Check every line below for the word "your" and copy the ones that have it.

> **LISTED ENTRIES**
★ ★ ★ ★
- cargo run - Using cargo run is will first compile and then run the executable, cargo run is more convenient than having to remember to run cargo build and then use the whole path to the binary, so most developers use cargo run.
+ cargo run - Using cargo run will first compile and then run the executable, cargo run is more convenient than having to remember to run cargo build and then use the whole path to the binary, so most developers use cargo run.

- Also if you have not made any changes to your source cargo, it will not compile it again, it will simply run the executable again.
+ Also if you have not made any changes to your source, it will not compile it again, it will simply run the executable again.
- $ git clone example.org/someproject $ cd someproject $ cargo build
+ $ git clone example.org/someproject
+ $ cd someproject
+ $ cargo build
★ ★ ★ ★
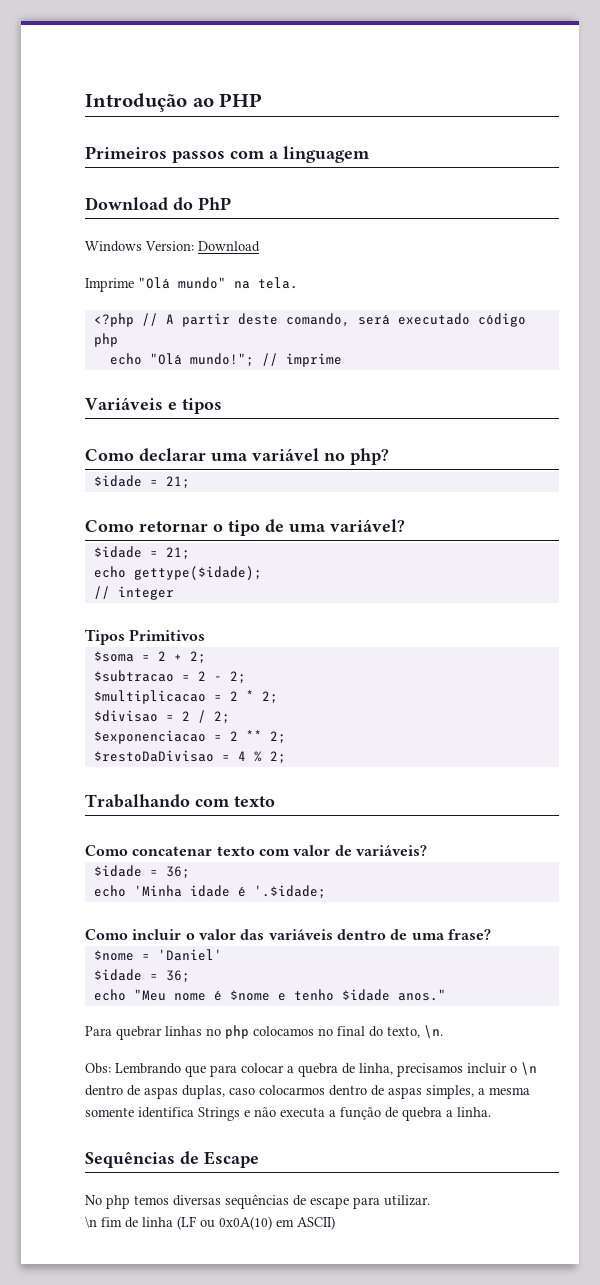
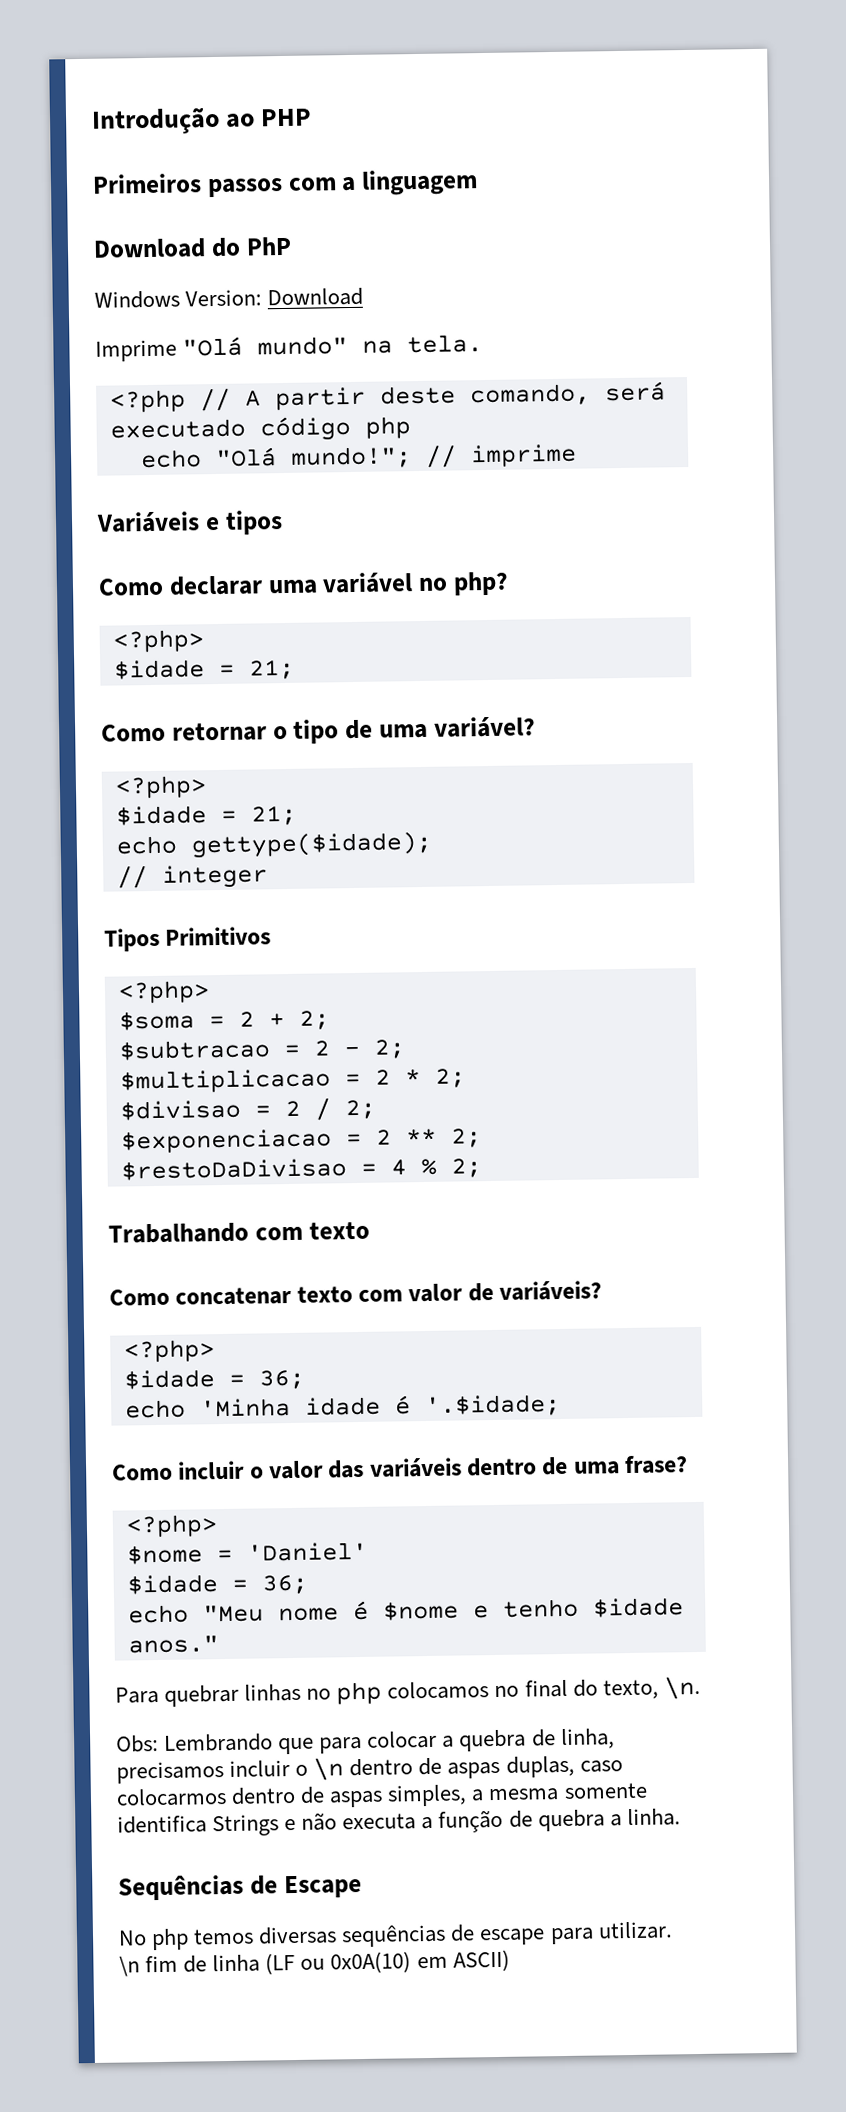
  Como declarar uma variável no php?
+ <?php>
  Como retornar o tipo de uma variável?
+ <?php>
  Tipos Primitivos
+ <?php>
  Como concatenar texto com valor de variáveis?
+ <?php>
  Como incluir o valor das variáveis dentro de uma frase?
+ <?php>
★ ★ ★ ★
> **ANSWER FOR THE TASK**
- Also if you have not made any changes to your source cargo, it will not compile it again, it will simply run the executable again.
+ Also if you have not made any changes to your source, it will not compile it again, it will simply run the executable again.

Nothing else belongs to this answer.